Profile image of Stuart McClean

Dr Stuart McClean Stuart.Mcclean@uwe.ac.uk
Associate Professor Public Health (Health & Wellbeing)



Abstract

While the growth in usage and practice of varying forms of complementary and alternative medicine (CAM) continues apace, social science has increasingly turned to CAM's often individualistic approach to health and illness. CAM has been perceived as both partly a cause of and a response to the well-documented ideology in modern healthcare of 'individual responsibility for health'. This occasionally manifests in a 'victim-blaming' ideology amongst both orthodox and CAM practitioners alike. These issues emerged as key themes in an ethnographic study of a Centre for spiritual healing in the North of England.
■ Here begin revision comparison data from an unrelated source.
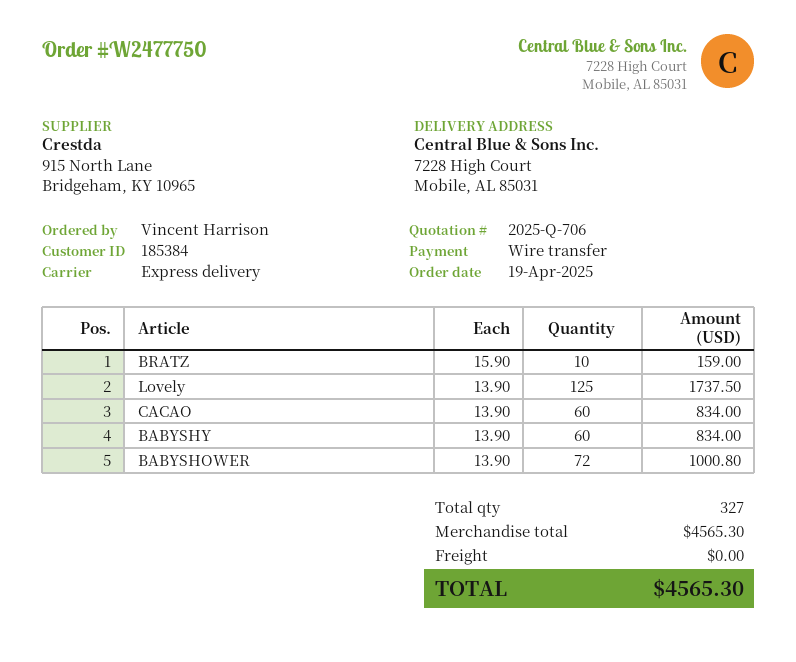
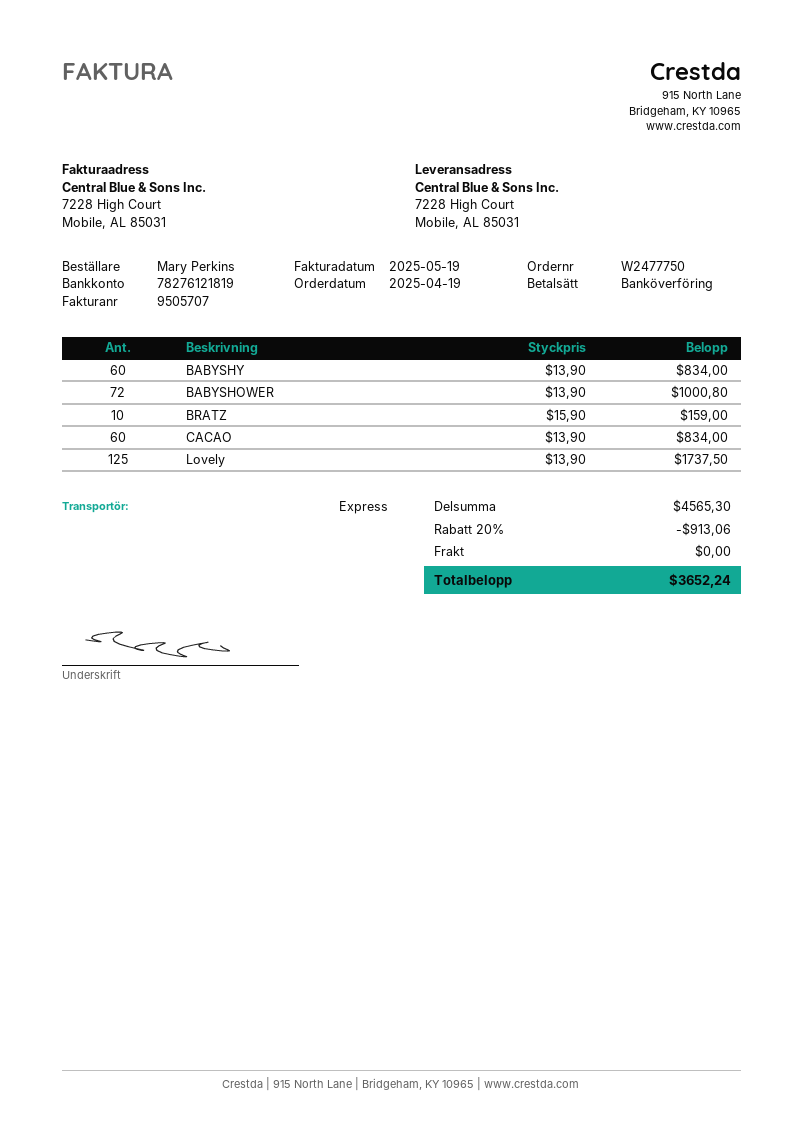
ordered by: Vincent Harrison -> Mary Perkins
discount: none -> 20% = 913.06
total: 4565.30 -> 3652.24

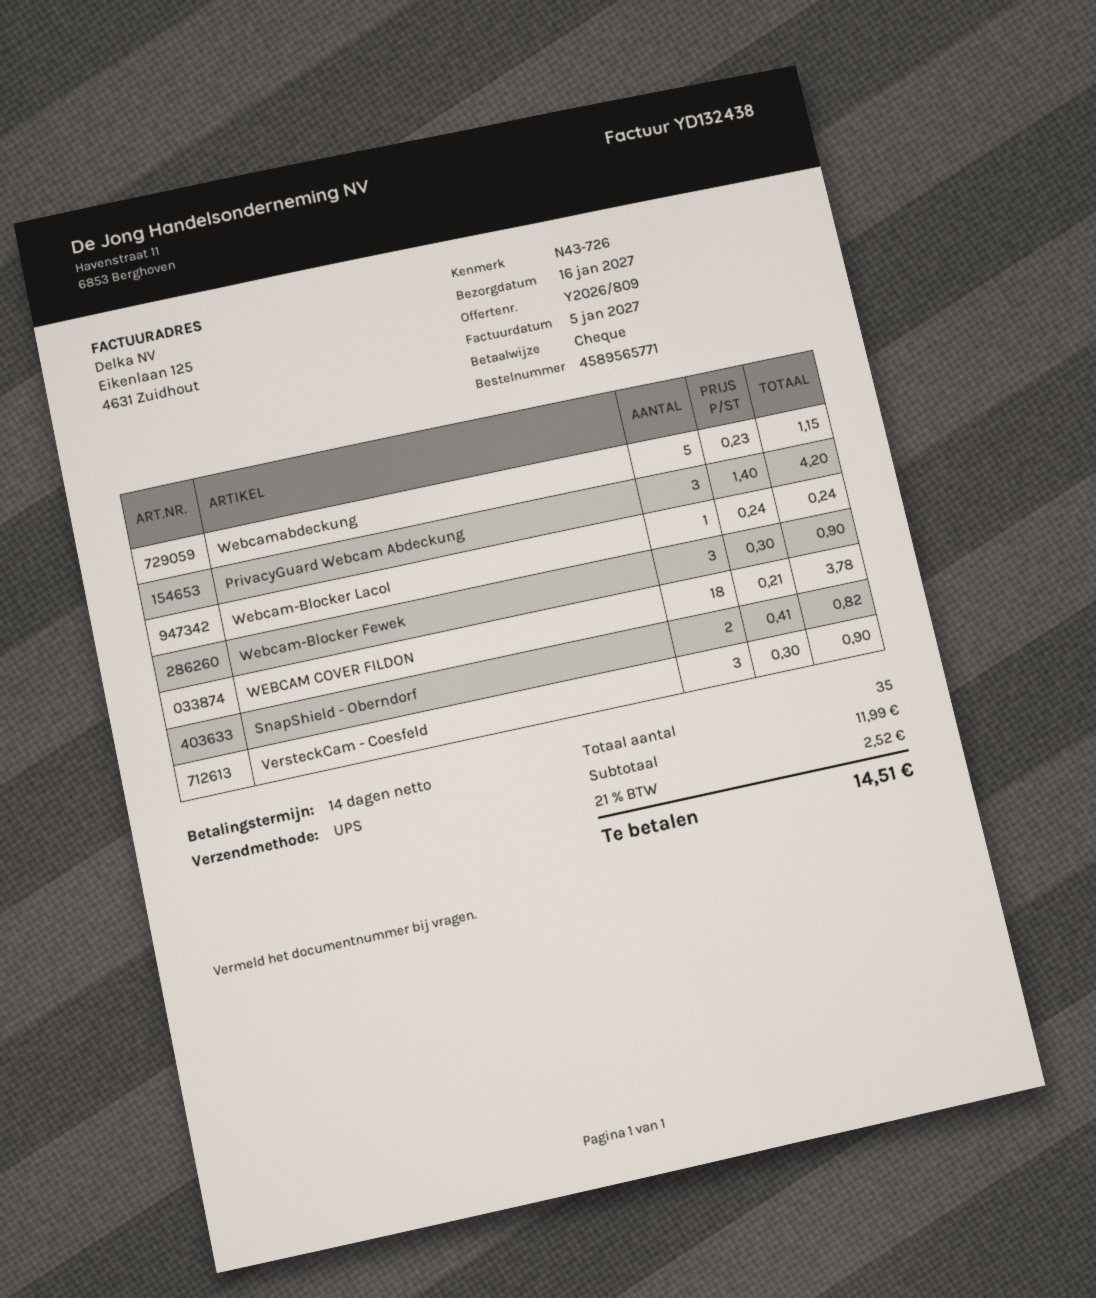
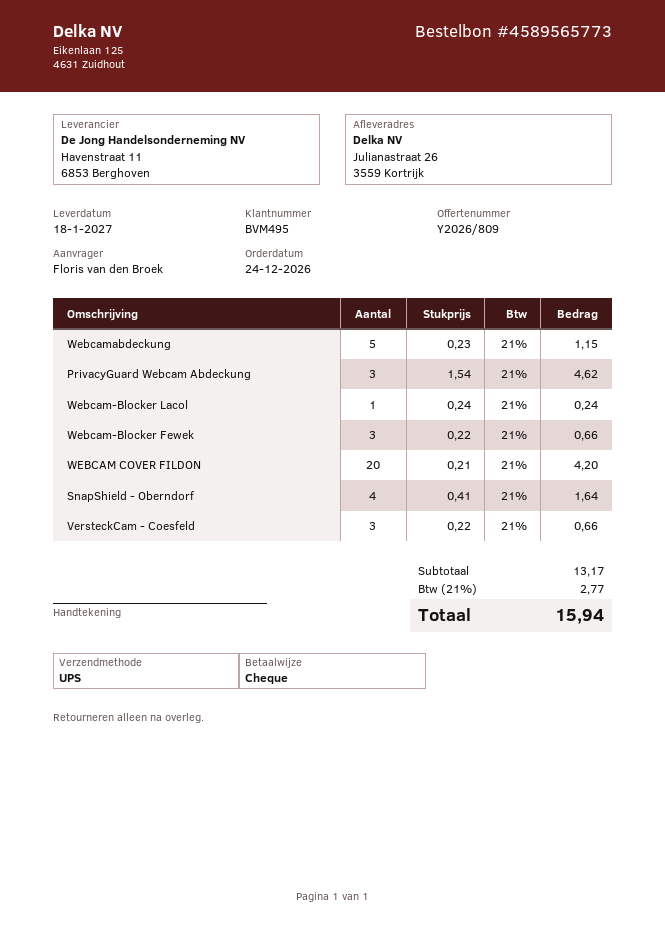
order number: 4589565771 -> 4589565773
delivery date: 2027-01-16 -> 2027-01-18
PrivacyGuard Webcam Abdeckung: 3 x 1.40 = 4.20 -> 3 x 1.54 = 4.62
Webcam-Blocker Fewek: 3 x 0.30 = 0.90 -> 3 x 0.22 = 0.66
WEBCAM COVER FILDON: 18 x 0.21 = 3.78 -> 20 x 0.21 = 4.20
SnapShield - Oberndorf: 2 x 0.41 = 0.82 -> 4 x 0.41 = 1.64
VersteckCam - Coesfeld: 3 x 0.30 = 0.90 -> 3 x 0.22 = 0.66
subtotal: 11.99 -> 13.17
tax: 21% = 2.52 -> 21% = 2.77
total: 14.51 -> 15.94

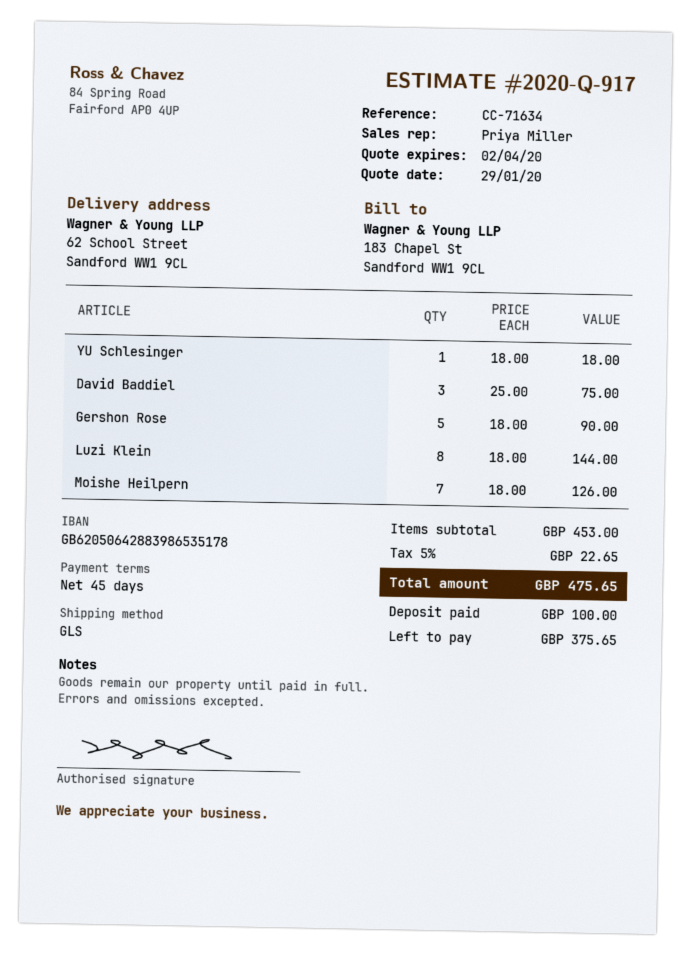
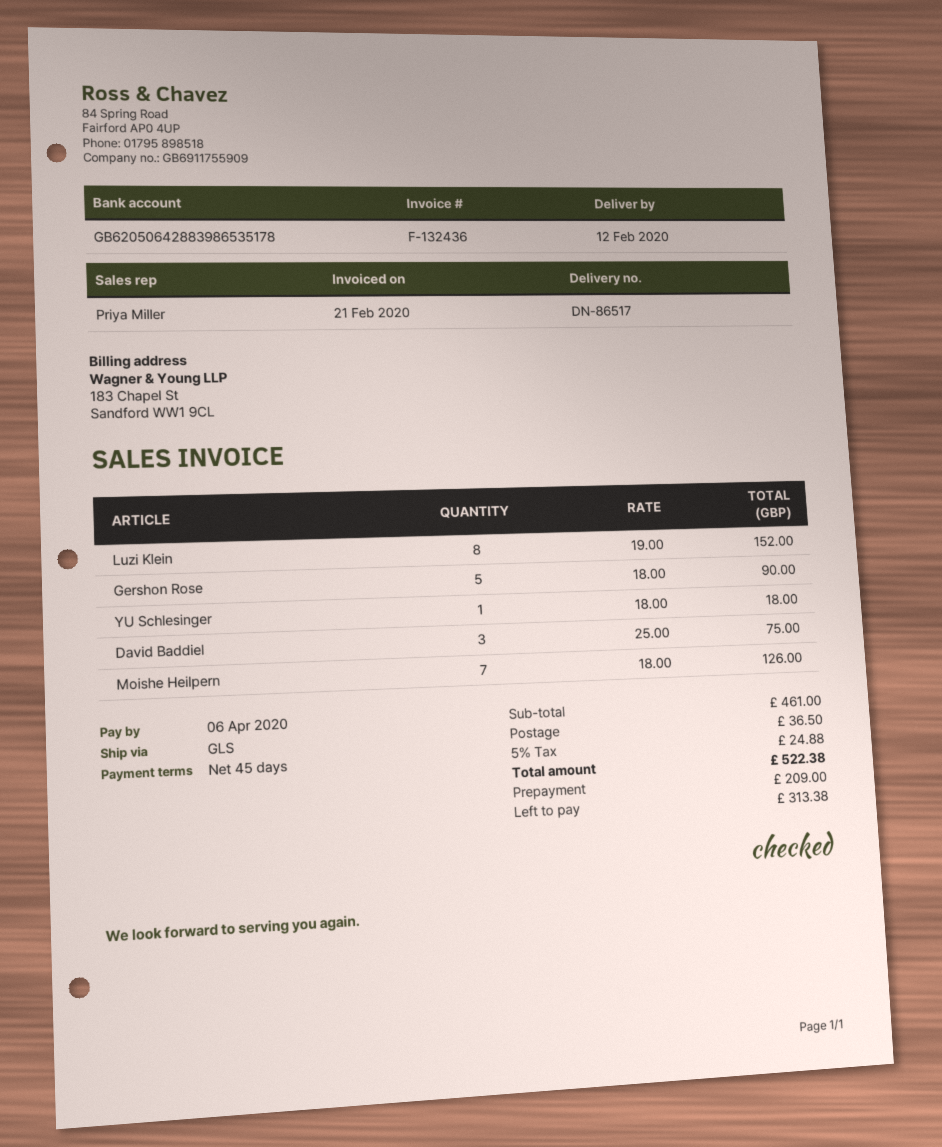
Luzi Klein: 8 x 18.00 = 144.00 -> 8 x 19.00 = 152.00
subtotal: 453.00 -> 461.00
shipping: none -> 36.50
tax: 5% = 22.65 -> 5% = 24.88
total: 475.65 -> 522.38
deposit: 100.00 -> 209.00
balance: 375.65 -> 313.38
By drawing upon a range of qualitative data gained through the researcher's participation at this healing centre, I argue that the healers' focus on individual responsibility for health is not so much a part of the current socio-political health ideology of 'victim-blaming', rather, it is illustrative of an important contemporary social phenomenon: the movement towards the subjectification and personalisation of public life. © Blackwell Publishing Ltd/Foundation for the Sociology of Health & Illness 2005.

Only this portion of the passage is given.